Segment Start: Data for this exercise
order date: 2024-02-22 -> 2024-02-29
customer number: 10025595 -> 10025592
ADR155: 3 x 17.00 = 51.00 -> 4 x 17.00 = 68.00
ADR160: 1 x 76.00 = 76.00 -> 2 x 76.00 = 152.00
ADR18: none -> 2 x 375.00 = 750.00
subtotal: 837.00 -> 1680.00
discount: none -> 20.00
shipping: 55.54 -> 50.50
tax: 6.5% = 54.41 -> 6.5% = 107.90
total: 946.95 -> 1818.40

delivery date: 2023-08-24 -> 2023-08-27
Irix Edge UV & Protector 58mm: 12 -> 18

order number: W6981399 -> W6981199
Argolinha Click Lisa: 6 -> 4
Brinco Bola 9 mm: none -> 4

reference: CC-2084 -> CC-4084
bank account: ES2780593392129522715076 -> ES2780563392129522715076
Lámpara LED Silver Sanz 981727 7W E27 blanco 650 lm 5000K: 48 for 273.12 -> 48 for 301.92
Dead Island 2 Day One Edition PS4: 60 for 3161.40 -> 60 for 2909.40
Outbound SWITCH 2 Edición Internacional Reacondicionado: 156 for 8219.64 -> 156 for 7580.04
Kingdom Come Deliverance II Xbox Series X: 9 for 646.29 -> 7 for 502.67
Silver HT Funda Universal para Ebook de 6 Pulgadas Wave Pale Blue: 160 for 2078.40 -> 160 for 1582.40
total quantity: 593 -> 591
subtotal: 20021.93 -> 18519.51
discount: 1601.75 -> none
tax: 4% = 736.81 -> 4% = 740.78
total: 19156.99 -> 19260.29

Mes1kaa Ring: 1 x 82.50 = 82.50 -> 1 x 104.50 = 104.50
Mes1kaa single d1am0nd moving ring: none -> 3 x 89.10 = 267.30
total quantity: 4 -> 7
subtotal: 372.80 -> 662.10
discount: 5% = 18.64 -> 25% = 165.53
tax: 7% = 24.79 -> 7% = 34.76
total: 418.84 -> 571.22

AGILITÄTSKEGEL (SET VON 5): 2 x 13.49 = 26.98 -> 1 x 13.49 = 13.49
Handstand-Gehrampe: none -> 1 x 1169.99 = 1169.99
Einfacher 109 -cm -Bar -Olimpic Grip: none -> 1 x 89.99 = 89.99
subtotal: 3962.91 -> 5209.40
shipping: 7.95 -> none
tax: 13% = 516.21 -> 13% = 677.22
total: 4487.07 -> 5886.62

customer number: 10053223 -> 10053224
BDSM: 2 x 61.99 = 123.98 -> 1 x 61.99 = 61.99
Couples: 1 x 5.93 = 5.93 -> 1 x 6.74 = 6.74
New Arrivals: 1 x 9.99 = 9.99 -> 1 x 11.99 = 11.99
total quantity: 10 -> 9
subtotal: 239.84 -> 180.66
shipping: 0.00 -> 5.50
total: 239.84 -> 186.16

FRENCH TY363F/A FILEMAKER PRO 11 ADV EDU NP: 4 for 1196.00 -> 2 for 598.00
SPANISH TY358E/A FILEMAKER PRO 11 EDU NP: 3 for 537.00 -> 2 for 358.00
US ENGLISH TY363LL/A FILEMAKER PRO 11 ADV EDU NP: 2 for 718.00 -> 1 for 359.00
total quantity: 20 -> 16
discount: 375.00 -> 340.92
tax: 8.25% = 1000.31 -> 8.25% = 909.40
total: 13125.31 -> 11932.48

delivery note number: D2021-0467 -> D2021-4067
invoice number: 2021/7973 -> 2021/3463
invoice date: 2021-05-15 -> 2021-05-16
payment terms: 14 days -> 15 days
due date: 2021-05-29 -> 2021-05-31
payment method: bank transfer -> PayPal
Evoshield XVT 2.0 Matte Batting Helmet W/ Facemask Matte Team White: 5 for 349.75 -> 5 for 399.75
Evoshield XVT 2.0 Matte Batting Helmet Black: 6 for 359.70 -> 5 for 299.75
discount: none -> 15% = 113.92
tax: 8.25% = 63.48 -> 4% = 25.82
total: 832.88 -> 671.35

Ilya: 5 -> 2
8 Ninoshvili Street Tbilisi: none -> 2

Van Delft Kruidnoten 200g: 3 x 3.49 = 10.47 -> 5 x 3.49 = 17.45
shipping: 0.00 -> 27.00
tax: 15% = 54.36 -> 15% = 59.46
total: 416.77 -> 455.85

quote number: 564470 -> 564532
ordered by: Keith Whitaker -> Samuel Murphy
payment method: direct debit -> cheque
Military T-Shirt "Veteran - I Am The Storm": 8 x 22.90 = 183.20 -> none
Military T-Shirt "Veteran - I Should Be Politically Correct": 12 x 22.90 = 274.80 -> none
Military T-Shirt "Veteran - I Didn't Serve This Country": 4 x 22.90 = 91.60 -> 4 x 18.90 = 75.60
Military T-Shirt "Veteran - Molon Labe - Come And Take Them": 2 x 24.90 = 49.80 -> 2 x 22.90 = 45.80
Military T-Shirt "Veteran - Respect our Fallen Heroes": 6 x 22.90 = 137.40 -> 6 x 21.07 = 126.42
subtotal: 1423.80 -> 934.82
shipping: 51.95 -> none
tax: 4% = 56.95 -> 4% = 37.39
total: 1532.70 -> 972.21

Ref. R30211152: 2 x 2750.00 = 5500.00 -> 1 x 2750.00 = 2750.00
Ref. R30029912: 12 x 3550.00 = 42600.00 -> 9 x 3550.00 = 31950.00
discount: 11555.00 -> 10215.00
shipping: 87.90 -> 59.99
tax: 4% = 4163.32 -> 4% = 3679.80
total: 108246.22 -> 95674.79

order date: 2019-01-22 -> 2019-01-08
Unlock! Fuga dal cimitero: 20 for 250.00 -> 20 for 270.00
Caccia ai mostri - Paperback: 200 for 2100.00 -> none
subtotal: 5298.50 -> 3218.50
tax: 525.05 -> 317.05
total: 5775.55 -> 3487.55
Segment End: Data for this exercise
Copy out every record above exactly as written.

_Reply_
order date: 2024-02-22 -> 2024-02-29
customer number: 10025595 -> 10025592
ADR155: 3 x 17.00 = 51.00 -> 4 x 17.00 = 68.00
ADR160: 1 x 76.00 = 76.00 -> 2 x 76.00 = 152.00
ADR18: none -> 2 x 375.00 = 750.00
subtotal: 837.00 -> 1680.00
discount: none -> 20.00
shipping: 55.54 -> 50.50
tax: 6.5% = 54.41 -> 6.5% = 107.90
total: 946.95 -> 1818.40

delivery date: 2023-08-24 -> 2023-08-27
Irix Edge UV & Protector 58mm: 12 -> 18

order number: W6981399 -> W6981199
Argolinha Click Lisa: 6 -> 4
Brinco Bola 9 mm: none -> 4

reference: CC-2084 -> CC-4084
bank account: ES2780593392129522715076 -> ES2780563392129522715076
Lámpara LED Silver Sanz 981727 7W E27 blanco 650 lm 5000K: 48 for 273.12 -> 48 for 301.92
Dead Island 2 Day One Edition PS4: 60 for 3161.40 -> 60 for 2909.40
Outbound SWITCH 2 Edición Internacional Reacondicionado: 156 for 8219.64 -> 156 for 7580.04
Kingdom Come Deliverance II Xbox Series X: 9 for 646.29 -> 7 for 502.67
Silver HT Funda Universal para Ebook de 6 Pulgadas Wave Pale Blue: 160 for 2078.40 -> 160 for 1582.40
total quantity: 593 -> 591
subtotal: 20021.93 -> 18519.51
discount: 1601.75 -> none
tax: 4% = 736.81 -> 4% = 740.78
total: 19156.99 -> 19260.29

Mes1kaa Ring: 1 x 82.50 = 82.50 -> 1 x 104.50 = 104.50
Mes1kaa single d1am0nd moving ring: none -> 3 x 89.10 = 267.30
total quantity: 4 -> 7
subtotal: 372.80 -> 662.10
discount: 5% = 18.64 -> 25% = 165.53
tax: 7% = 24.79 -> 7% = 34.76
total: 418.84 -> 571.22

AGILITÄTSKEGEL (SET VON 5): 2 x 13.49 = 26.98 -> 1 x 13.49 = 13.49
Handstand-Gehrampe: none -> 1 x 1169.99 = 1169.99
Einfacher 109 -cm -Bar -Olimpic Grip: none -> 1 x 89.99 = 89.99
subtotal: 3962.91 -> 5209.40
shipping: 7.95 -> none
tax: 13% = 516.21 -> 13% = 677.22
total: 4487.07 -> 5886.62

customer number: 10053223 -> 10053224
BDSM: 2 x 61.99 = 123.98 -> 1 x 61.99 = 61.99
Couples: 1 x 5.93 = 5.93 -> 1 x 6.74 = 6.74
New Arrivals: 1 x 9.99 = 9.99 -> 1 x 11.99 = 11.99
total quantity: 10 -> 9
subtotal: 239.84 -> 180.66
shipping: 0.00 -> 5.50
total: 239.84 -> 186.16

FRENCH TY363F/A FILEMAKER PRO 11 ADV EDU NP: 4 for 1196.00 -> 2 for 598.00
SPANISH TY358E/A FILEMAKER PRO 11 EDU NP: 3 for 537.00 -> 2 for 358.00
US ENGLISH TY363LL/A FILEMAKER PRO 11 ADV EDU NP: 2 for 718.00 -> 1 for 359.00
total quantity: 20 -> 16
discount: 375.00 -> 340.92
tax: 8.25% = 1000.31 -> 8.25% = 909.40
total: 13125.31 -> 11932.48

delivery note number: D2021-0467 -> D2021-4067
invoice number: 2021/7973 -> 2021/3463
invoice date: 2021-05-15 -> 2021-05-16
payment terms: 14 days -> 15 days
due date: 2021-05-29 -> 2021-05-31
payment method: bank transfer -> PayPal
Evoshield XVT 2.0 Matte Batting Helmet W/ Facemask Matte Team White: 5 for 349.75 -> 5 for 399.75
Evoshield XVT 2.0 Matte Batting Helmet Black: 6 for 359.70 -> 5 for 299.75
discount: none -> 15% = 113.92
tax: 8.25% = 63.48 -> 4% = 25.82
total: 832.88 -> 671.35

Ilya: 5 -> 2
8 Ninoshvili Street Tbilisi: none -> 2

Van Delft Kruidnoten 200g: 3 x 3.49 = 10.47 -> 5 x 3.49 = 17.45
shipping: 0.00 -> 27.00
tax: 15% = 54.36 -> 15% = 59.46
total: 416.77 -> 455.85

quote number: 564470 -> 564532
ordered by: Keith Whitaker -> Samuel Murphy
payment method: direct debit -> cheque
Military T-Shirt "Veteran - I Am The Storm": 8 x 22.90 = 183.20 -> none
Military T-Shirt "Veteran - I Should Be Politically Correct": 12 x 22.90 = 274.80 -> none
Military T-Shirt "Veteran - I Didn't Serve This Country": 4 x 22.90 = 91.60 -> 4 x 18.90 = 75.60
Military T-Shirt "Veteran - Molon Labe - Come And Take Them": 2 x 24.90 = 49.80 -> 2 x 22.90 = 45.80
Military T-Shirt "Veteran - Respect our Fallen Heroes": 6 x 22.90 = 137.40 -> 6 x 21.07 = 126.42
subtotal: 1423.80 -> 934.82
shipping: 51.95 -> none
tax: 4% = 56.95 -> 4% = 37.39
total: 1532.70 -> 972.21

Ref. R30211152: 2 x 2750.00 = 5500.00 -> 1 x 2750.00 = 2750.00
Ref. R30029912: 12 x 3550.00 = 42600.00 -> 9 x 3550.00 = 31950.00
discount: 11555.00 -> 10215.00
shipping: 87.90 -> 59.99
tax: 4% = 4163.32 -> 4% = 3679.80
total: 108246.22 -> 95674.79

order date: 2019-01-22 -> 2019-01-08
Unlock! Fuga dal cimitero: 20 for 250.00 -> 20 for 270.00
Caccia ai mostri - Paperback: 200 for 2100.00 -> none
subtotal: 5298.50 -> 3218.50
tax: 525.05 -> 317.05
total: 5775.55 -> 3487.55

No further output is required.